Just three years after the publication of the work of Lopes, an Englishman Robert Sewell published 'A Forgotten Empire: Vijayanagar. A contribution to the History of India',. Sewell's work is a historiographical account of the birth, development and decline of the Empire and its rationale, the defense of the identity of the Hindus against Muslim invaders. In the last part he includes the original 'Chronica' of Paes and Nunes and according to his own translation of Portuguese.
Book Extract :
These documents possess peculiar and unique value; that of Paes because it gives us a vivid and graphic account of his personal experiences at the great Hindu capital at the period of its highest grandeur and magnificence — "things which I saw and came to know" he tells us — and that of Nuniz because it contains the traditional history of the country gathered first-hand on the spot, and a narrative of local and current events of the highest importance, known to him either because he himself was present or because he received the information from those who were so. The summaries of the well-known historians already alluded to, though founded, as I believe, partly on these very chronicles, have taken all the life out of them by eliminating the personal factor, the presence of which in the originals gives them their greatest charm.

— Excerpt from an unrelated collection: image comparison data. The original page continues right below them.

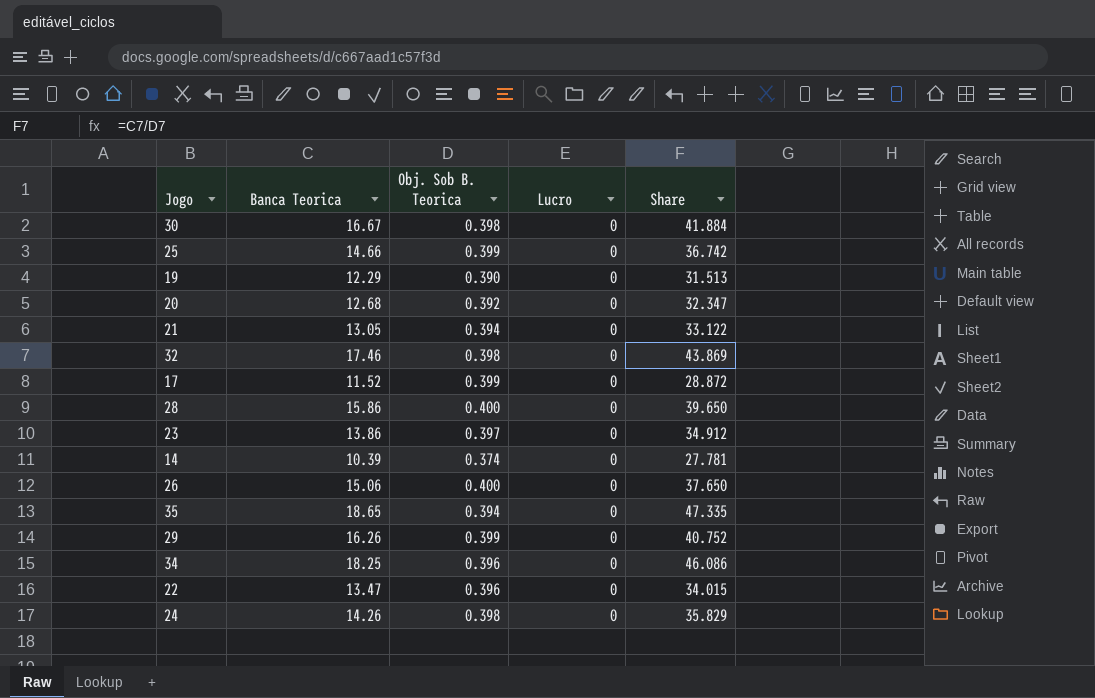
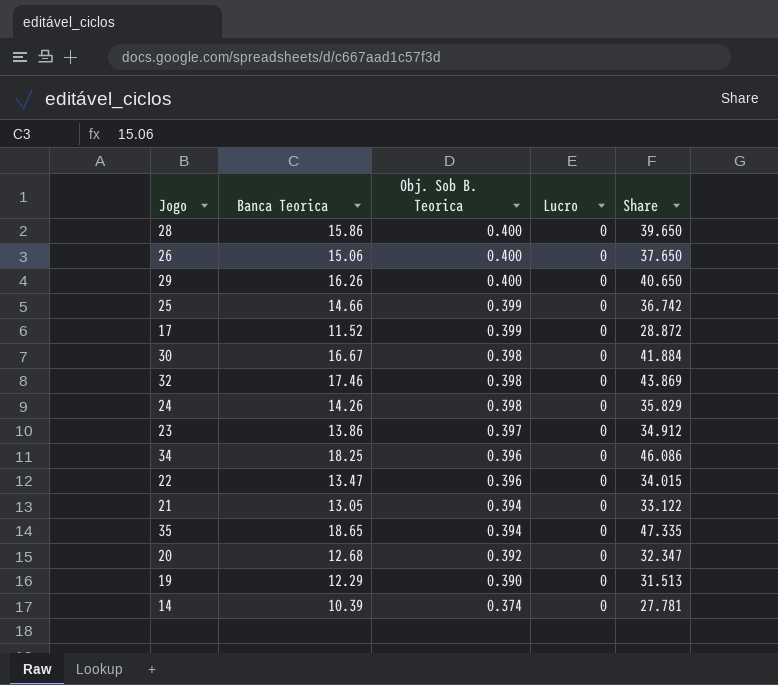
row order: none -> Obj. Sob B. Teorica descending
29 | Obj. Sob B. Teorica: 0.399 -> 0.400
29 | Share: 40.752 -> 40.650

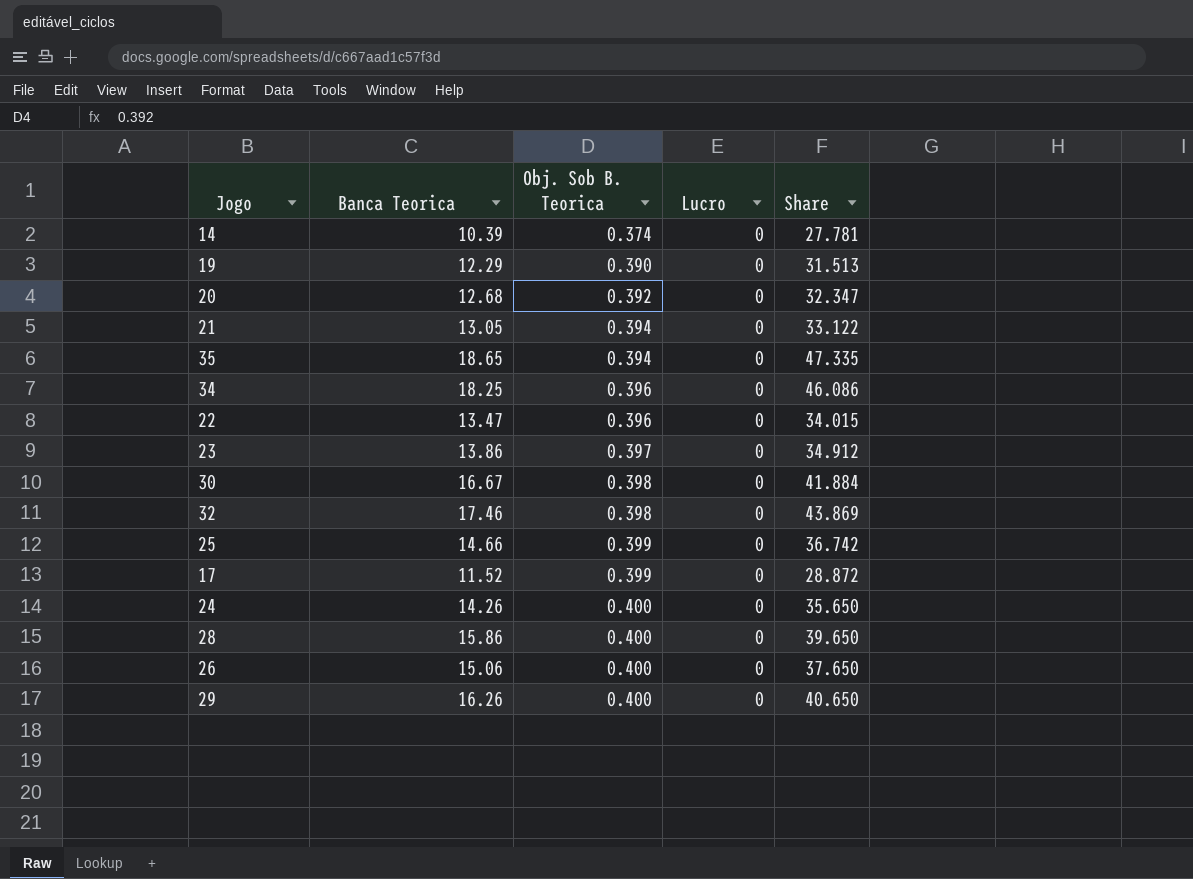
row order: Obj. Sob B. Teorica descending -> Obj. Sob B. Teorica ascending
24 | Obj. Sob B. Teorica: 0.398 -> 0.400
24 | Share: 35.829 -> 35.650

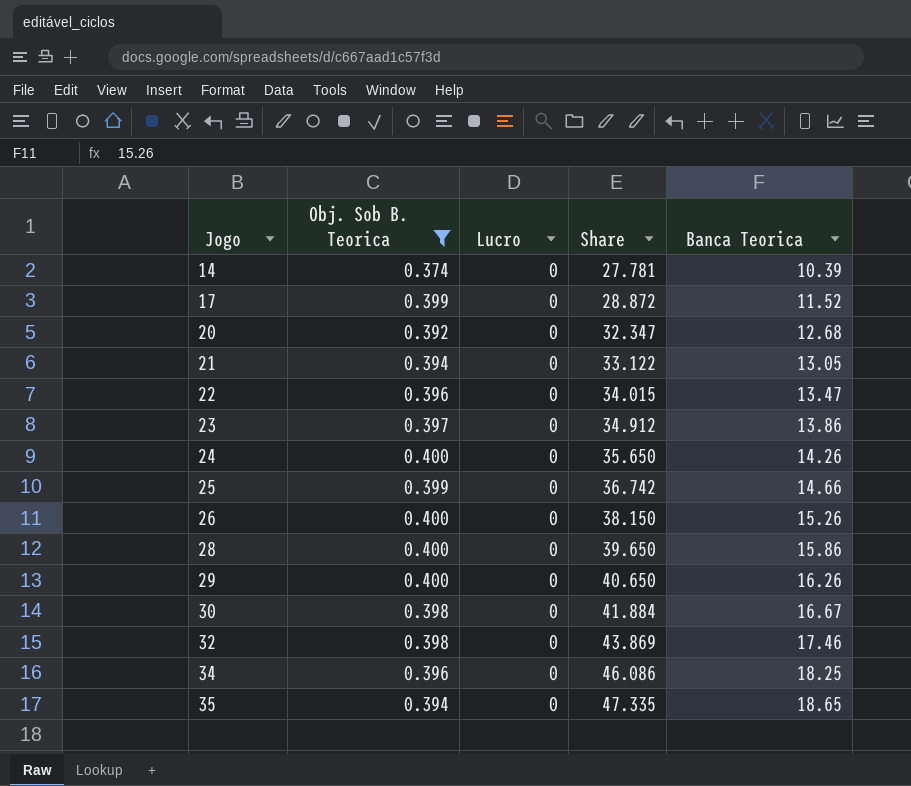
filter: none -> Obj. Sob B. Teorica != 0.390
row order: Obj. Sob B. Teorica ascending -> Jogo ascending
column Banca Teorica | position: 2 -> 5
26 | Share: 37.650 -> 38.150
26 | Banca Teorica: 15.06 -> 15.26

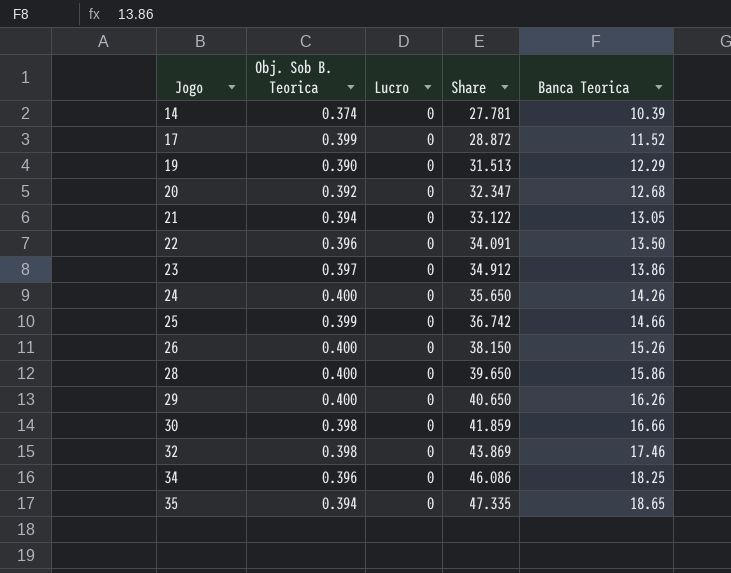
filter: Obj. Sob B. Teorica != 0.390 -> none
22 | Share: 34.015 -> 34.091
22 | Banca Teorica: 13.47 -> 13.50
30 | Share: 41.884 -> 41.859
30 | Banca Teorica: 16.67 -> 16.66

Senhor Lopes, who has published these documents in the original Portuguese in a recent work, writes in his introduction : " Nothing that we know of in any language can compare with them, whether for their historical importance or for the description given of the country, and especially of the capital, its products, customs, and the like. The Italian travellers who visited and wrote about this country — Nicolo di Conti, Varthema, and Federici — are much less minute in the matter of the geography and customs of the land, and not one of them has left us a chronicle." They are indeed invaluable, and throw an extraordinary light on the condition of Vijayanagar as well as on several doubtful points of history.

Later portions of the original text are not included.